WHAT IS REQUIRED:
Would you give the listing again exactly as written, minus its pictures?

EXCERPTED DATA:
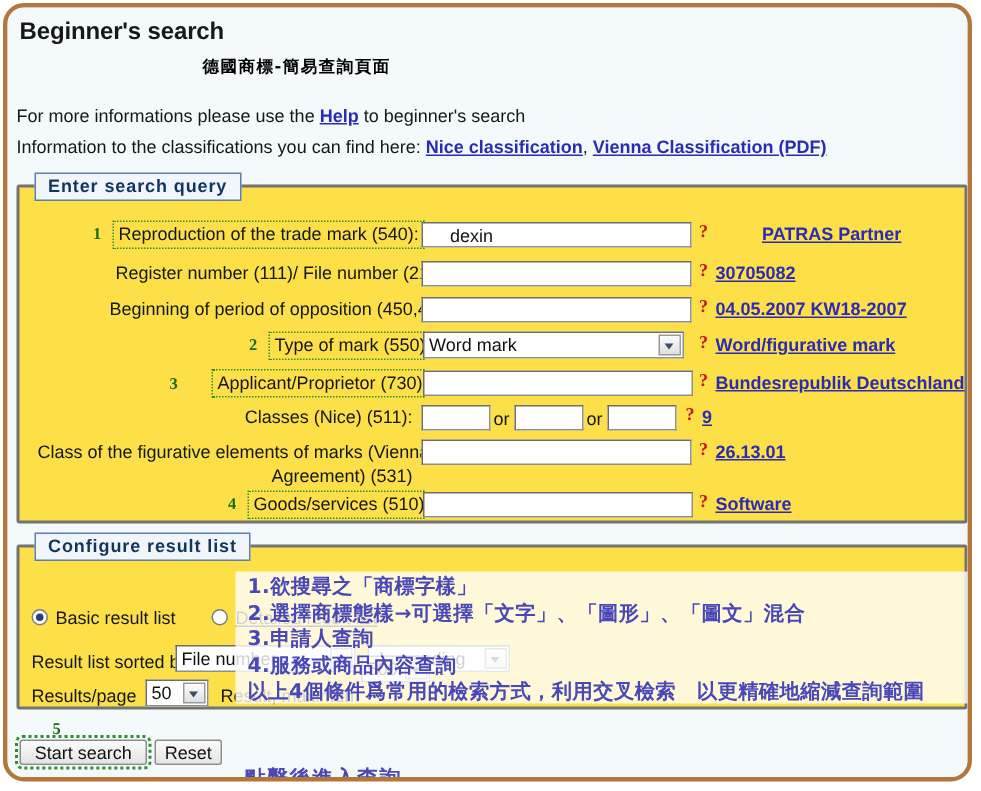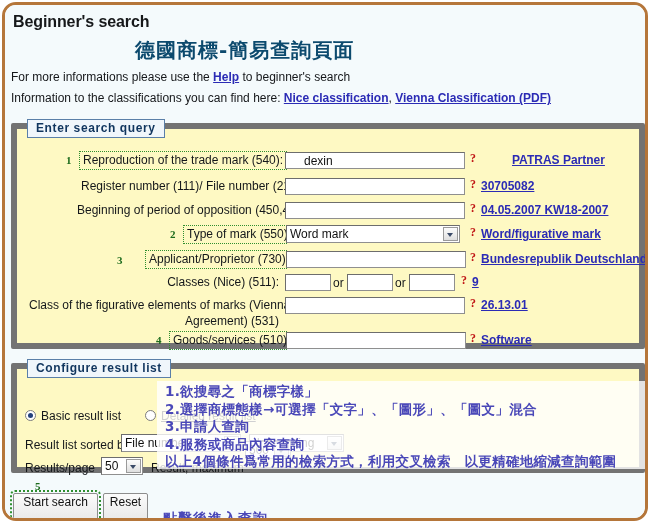--- a/index.html
+++ b/index.html
@@ -42,23 +42,23 @@
     top: 8px;
     font-size: 16px;
     font-weight: bold;
     color: #16181a;
     letter-spacing: -0.1px;
   }
   .cn-subtitle {
     position: absolute;
     left: 130px;
     top: 32px;
-    font-size: 20px;
-    font-weight: bold;
-    color: #0c4a6e;
+    font-size: 11px;
+    font-weight: bold;
+    color: #000000;
     font-family: "DejaVu Sans", sans-serif;
     letter-spacing: 1px;
   }
   .info-line {
     position: absolute;
     left: 6px;
     font-size: 12px;
     color: #15171a;
     white-space: nowrap;
   }
@@ -68,22 +68,22 @@
     color: #2b2bb5;
     text-decoration: underline;
     font-weight: bold;
     cursor: pointer;
   }
 
   
   .fs {
     position: absolute;
     box-sizing: border-box;
-    border: 6px solid #737373;
-    background: #fef9c3;
+    border: 2px solid #737373;
+    background: #fde047;
     border-radius: 2px;
   }
   #fs-search {
     left: 6px;
     top: 118px;
     width: 634px;
     height: 226px;
   }
   #fs-config {
     left: 6px;
@@ -231,21 +231,21 @@
   .btn {
     position: absolute;
     box-sizing: border-box;
     background: linear-gradient(#fbfbfb, #e4e4e4);
     border: 1px solid #8d8d8d;
     border-radius: 2px;
     font-size: 12px;
     color: #111;
     text-align: center;
     line-height: 17px;
-    height: 35px;
+    height: 17px;
     cursor: pointer;
   }
   .btn.hl {
     outline: 2px dotted #2f8f2f;
     outline-offset: 1px;
   }
 
   
   #cn-overlay {
     position: absolute;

ANSWER:
--- a/index.html
+++ b/index.html
@@ -42,23 +42,23 @@
     top: 8px;
     font-size: 16px;
     font-weight: bold;
     color: #16181a;
     letter-spacing: -0.1px;
   }
   .cn-subtitle {
     position: absolute;
     left: 130px;
     top: 32px;
-    font-size: 20px;
-    font-weight: bold;
-    color: #0c4a6e;
+    font-size: 11px;
+    font-weight: bold;
+    color: #000000;
     font-family: "DejaVu Sans", sans-serif;
     letter-spacing: 1px;
   }
   .info-line {
     position: absolute;
     left: 6px;
     font-size: 12px;
     color: #15171a;
     white-space: nowrap;
   }
@@ -68,22 +68,22 @@
     color: #2b2bb5;
     text-decoration: underline;
     font-weight: bold;
     cursor: pointer;
   }
 
   
   .fs {
     position: absolute;
     box-sizing: border-box;
-    border: 6px solid #737373;
-    background: #fef9c3;
+    border: 2px solid #737373;
+    background: #fde047;
     border-radius: 2px;
   }
   #fs-search {
     left: 6px;
     top: 118px;
     width: 634px;
     height: 226px;
   }
   #fs-config {
     left: 6px;
@@ -231,21 +231,21 @@
   .btn {
     position: absolute;
     box-sizing: border-box;
     background: linear-gradient(#fbfbfb, #e4e4e4);
     border: 1px solid #8d8d8d;
     border-radius: 2px;
     font-size: 12px;
     color: #111;
     text-align: center;
     line-height: 17px;
-    height: 35px;
+    height: 17px;
     cursor: pointer;
   }
   .btn.hl {
     outline: 2px dotted #2f8f2f;
     outline-offset: 1px;
   }
 
   
   #cn-overlay {
     position: absolute;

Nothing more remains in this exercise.